Report how many lines of the data below contain "also". Give nothing besides the number.

________________________

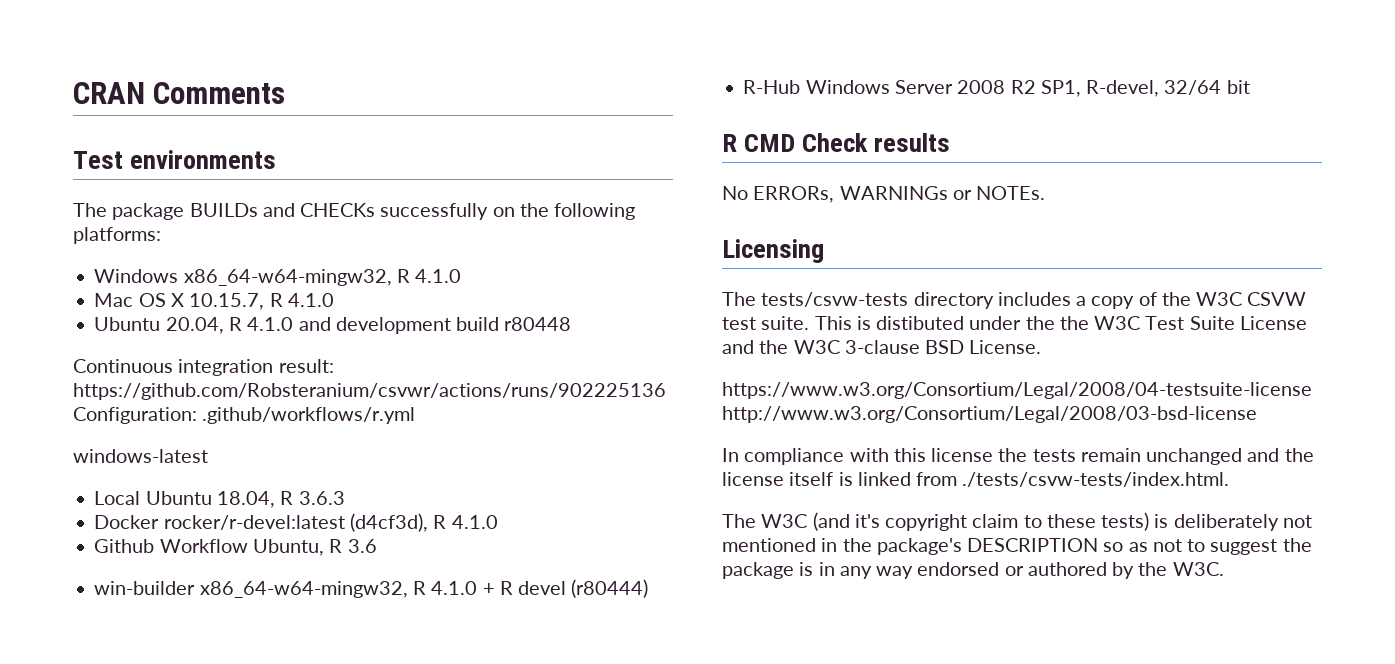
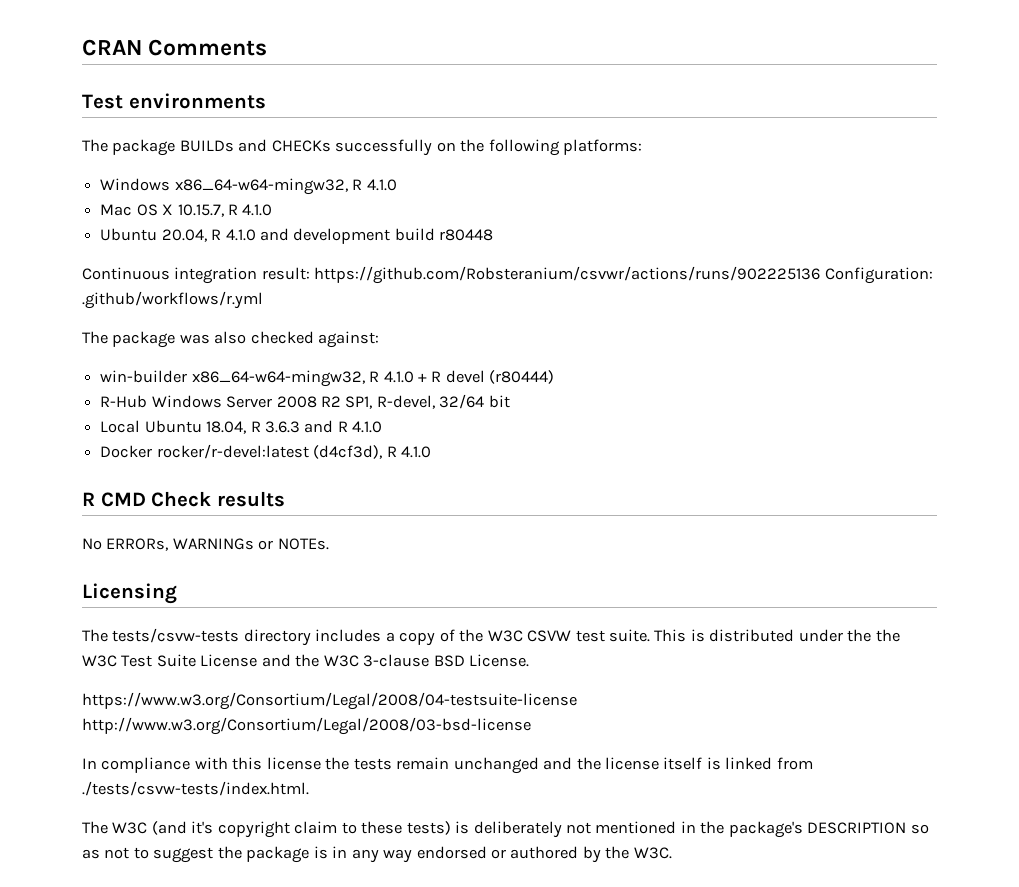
- windows-latest
- Local Ubuntu 18.04, R 3.6.3
- Docker rocker/r-devel:latest (d4cf3d), R 4.1.0
- Github Workflow Ubuntu, R 3.6
+ The package was also checked against:
+ Local Ubuntu 18.04, R 3.6.3 and R 4.1.0
+ Docker rocker/r-devel:latest (d4cf3d), R 4.1.0
- This is distibuted under the the W3C Test Suite License and the W3C 3-clause BSD License.
+ This is distributed under the the W3C Test Suite License and the W3C 3-clause BSD License.

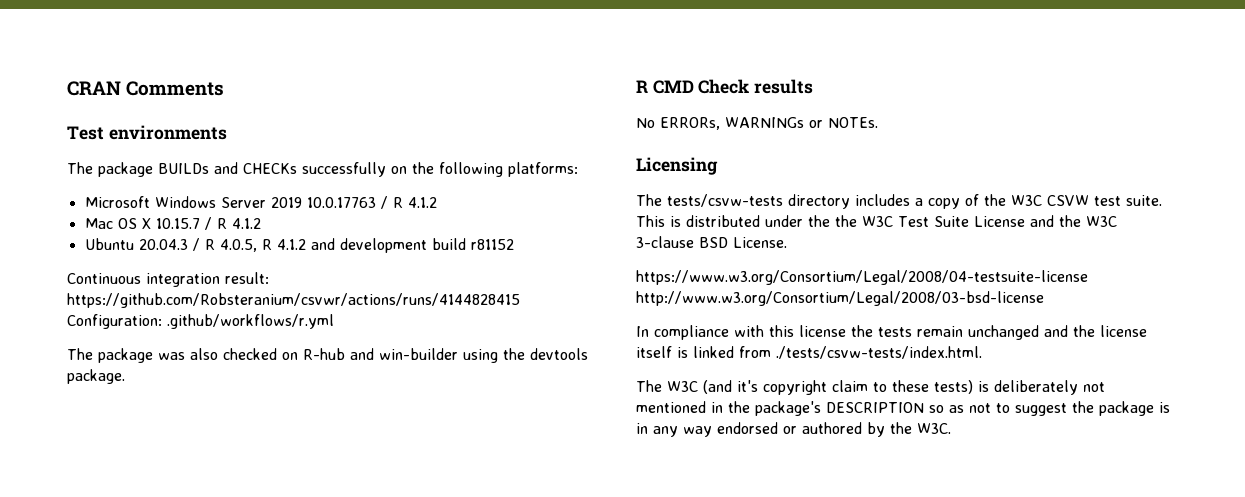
- Windows x86_64-w64-mingw32, R 4.1.0
- Mac OS X 10.15.7, R 4.1.0
- Ubuntu 20.04, R 4.1.0 and development build r80448
+ Microsoft Windows Server 2019 10.0.17763 / R 4.1.2
+ Mac OS X 10.15.7 / R 4.1.2
+ Ubuntu 20.04.3 / R 4.0.5, R 4.1.2 and development build r81152
- Continuous integration result: https://github.com/Robsteranium/csvwr/actions/runs/902225136 Configuration: .github/workflows/r.yml
+ Continuous integration result: https://github.com/Robsteranium/csvwr/actions/runs/4144828415 Configuration: .github/workflows/r.yml
- The package was also checked against:
- win-builder x86_64-w64-mingw32, R 4.1.0 + R devel (r80444)
- R-Hub Windows Server 2008 R2 SP1, R-devel, 32/64 bit
- Local Ubuntu 18.04, R 3.6.3 and R 4.1.0
- Docker rocker/r-devel:latest (d4cf3d), R 4.1.0
+ The package was also checked on R-hub and win-builder using the devtools package.

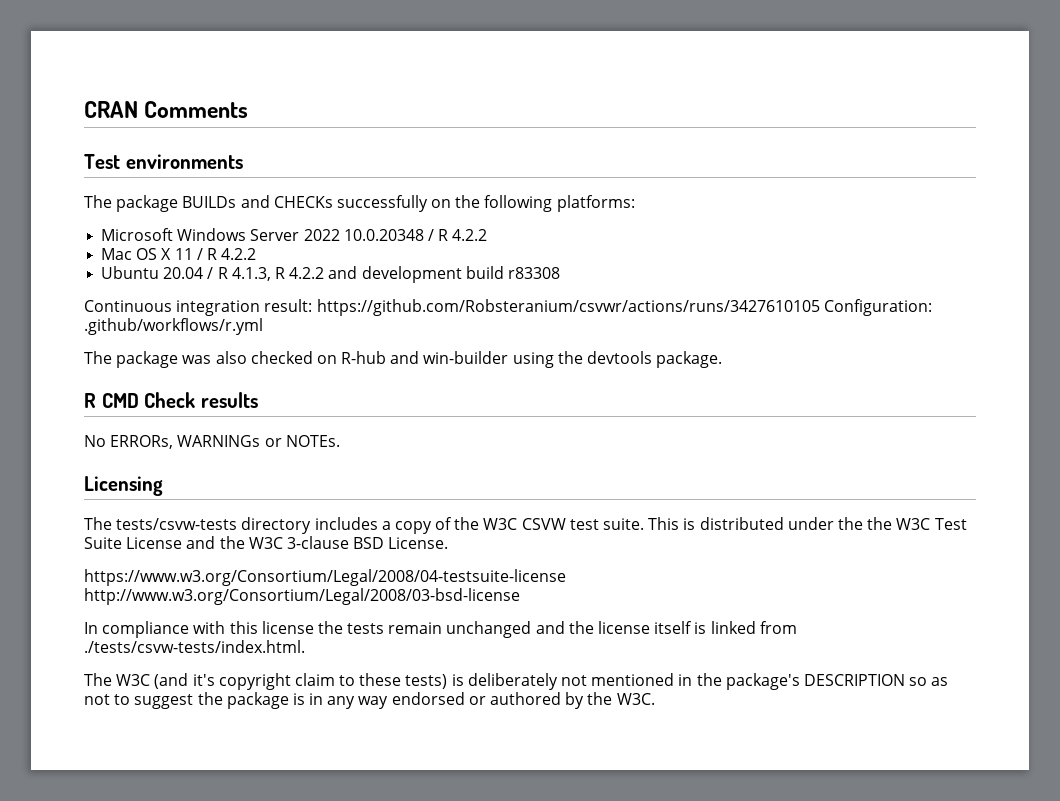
- Microsoft Windows Server 2019 10.0.17763 / R 4.1.2
+ Microsoft Windows Server 2022 10.0.20348 / R 4.2.2
- Mac OS X 10.15.7 / R 4.1.2
+ Mac OS X 11 / R 4.2.2
- Ubuntu 20.04.3 / R 4.0.5, R 4.1.2 and development build r81152
+ Ubuntu 20.04 / R 4.1.3, R 4.2.2 and development build r83308
- Continuous integration result: https://github.com/Robsteranium/csvwr/actions/runs/4144828415 Configuration: .github/workflows/r.yml
+ Continuous integration result: https://github.com/Robsteranium/csvwr/actions/runs/3427610105 Configuration: .github/workflows/r.yml

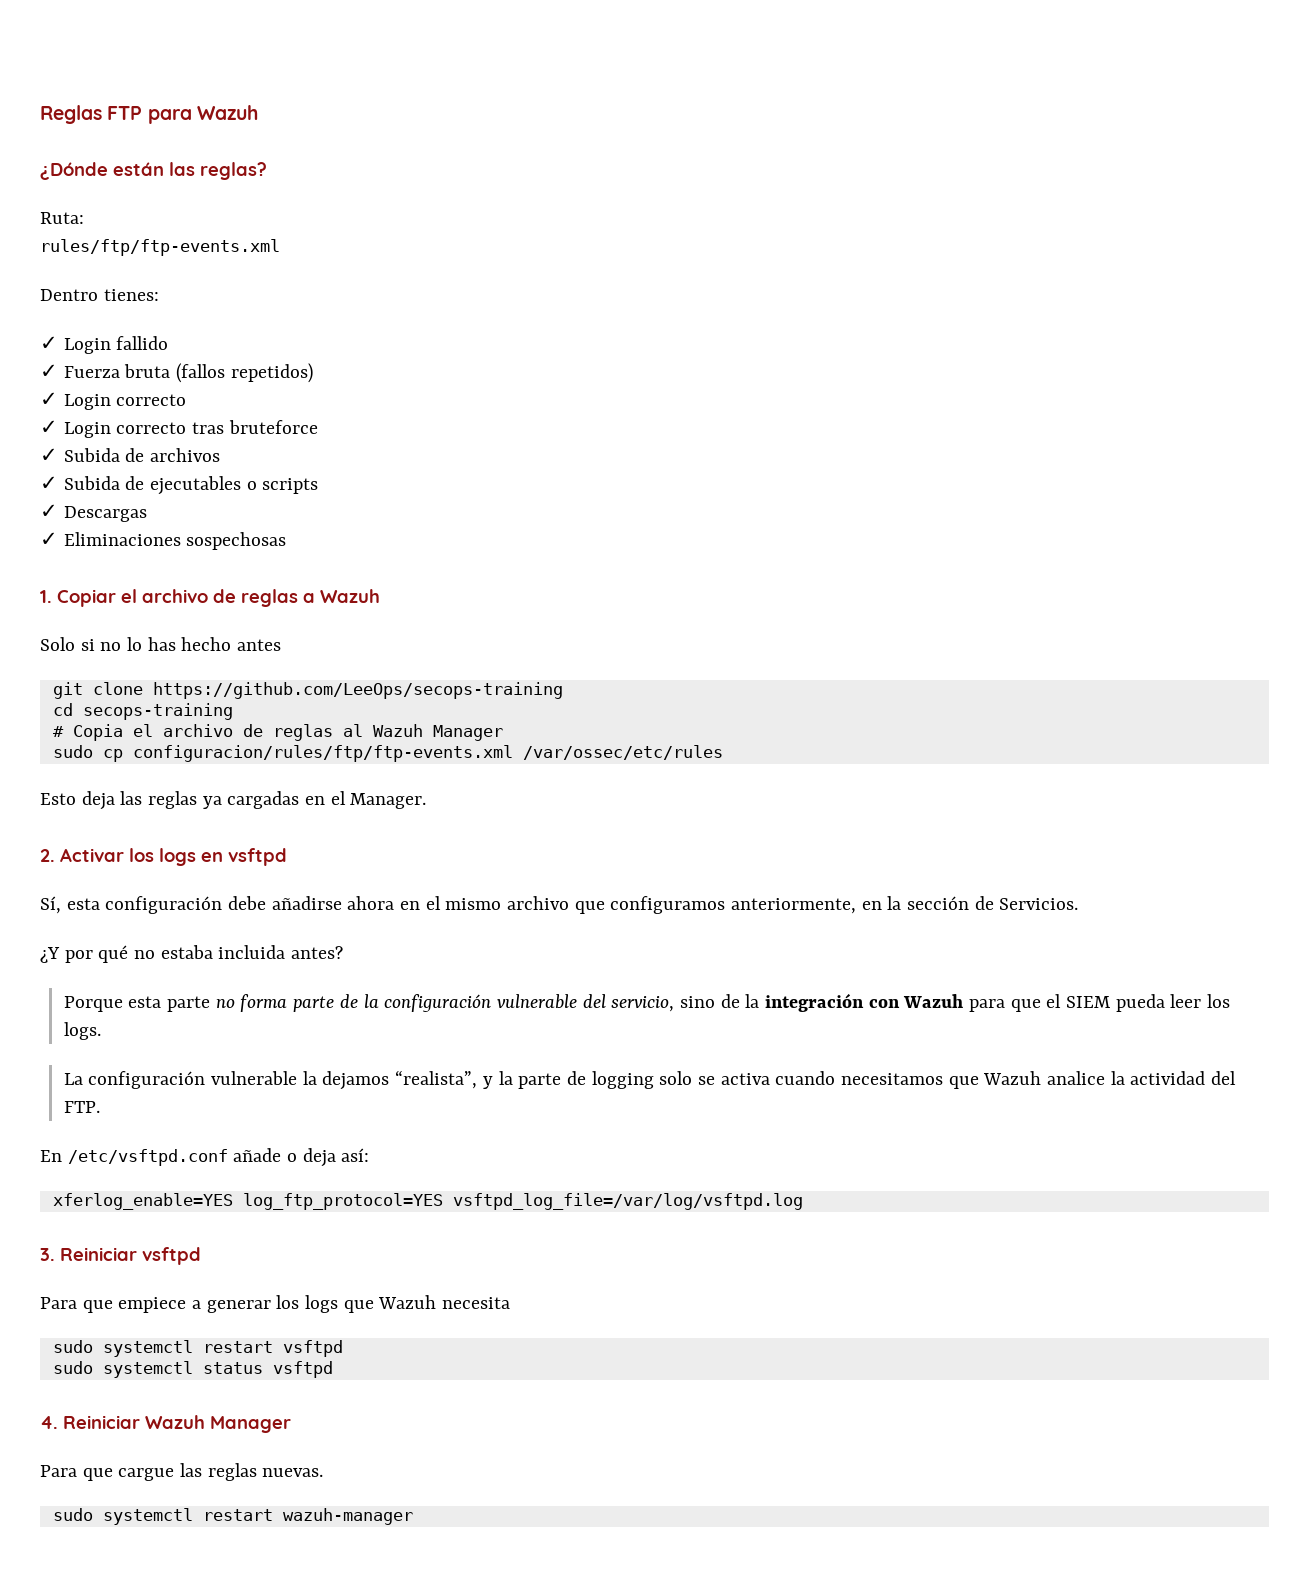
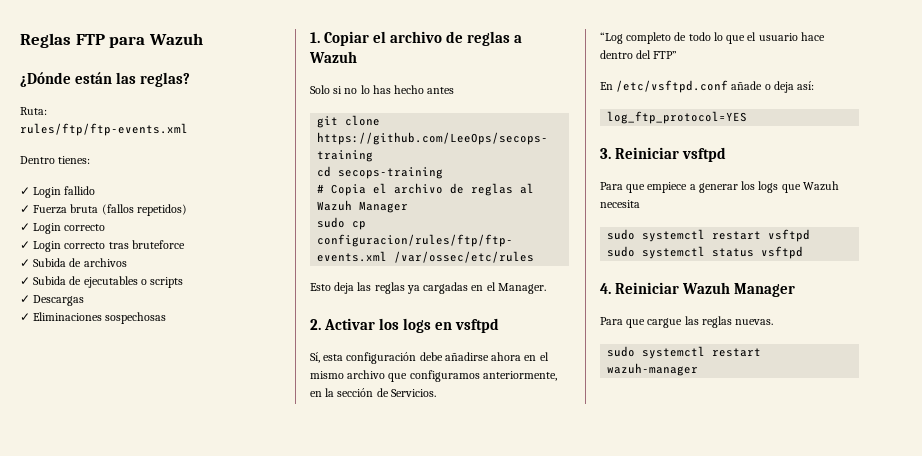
- ¿Y por qué no estaba incluida antes?
- Porque esta parte no forma parte de la configuración vulnerable del servicio, sino de la integración con Wazuh para que el SIEM pueda leer los logs.
- La configuración vulnerable la dejamos “realista”, y la parte de logging solo se activa cuando necesitamos que Wazuh analice la actividad del FTP.
+ “Log completo de todo lo que el usuario hace dentro del FTP”
- xferlog_enable=YES log_ftp_protocol=YES vsftpd_log_file=/var/log/vsftpd.log
+ log_ftp_protocol=YES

________________________

◆ Solution for this problem ◆
3